EXERCISE DETAILS -
Without including any images, output the listing below exactly.

RECORDED INFORMATION -
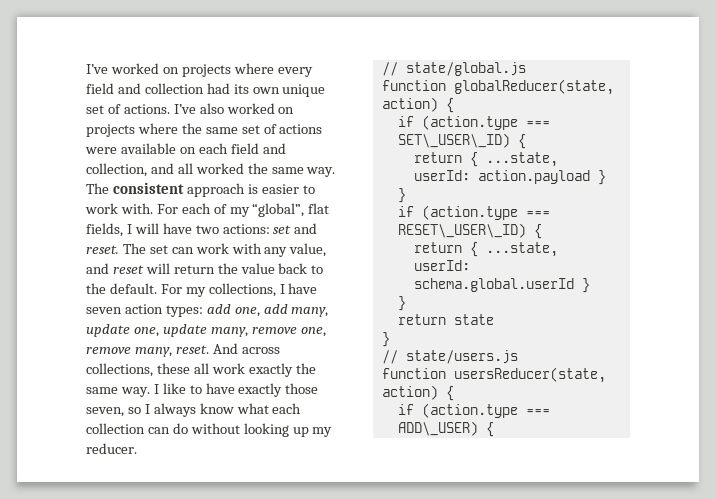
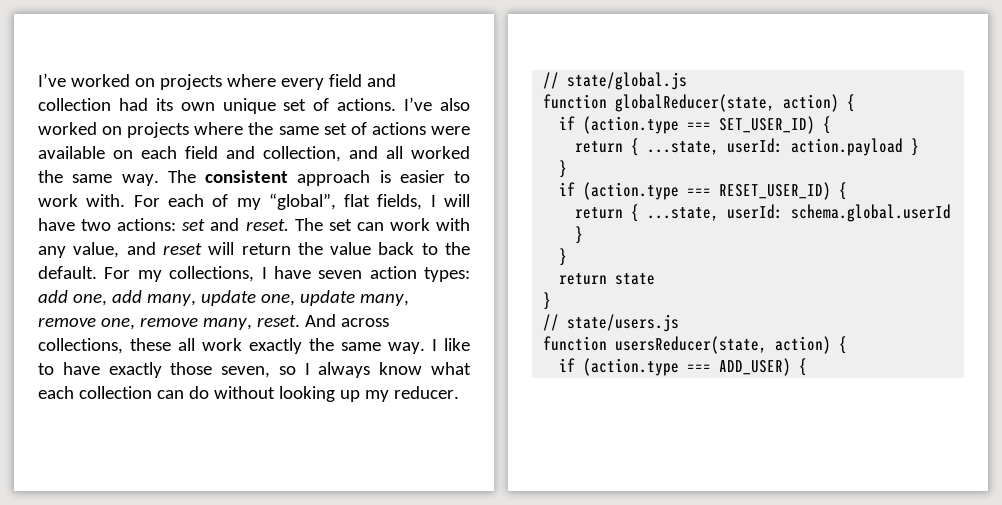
- if (action.type === SET\_USER\_ID) {
+ if (action.type === SET_USER_ID) {
- if (action.type === RESET\_USER\_ID) {
+ if (action.type === RESET_USER_ID) {
- if (action.type === ADD\_USER) {
+ if (action.type === ADD_USER) {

OUTPUT FOR THIS EXERCISE -
- if (action.type === SET\_USER\_ID) {
+ if (action.type === SET_USER_ID) {
- if (action.type === RESET\_USER\_ID) {
+ if (action.type === RESET_USER_ID) {
- if (action.type === ADD\_USER) {
+ if (action.type === ADD_USER) {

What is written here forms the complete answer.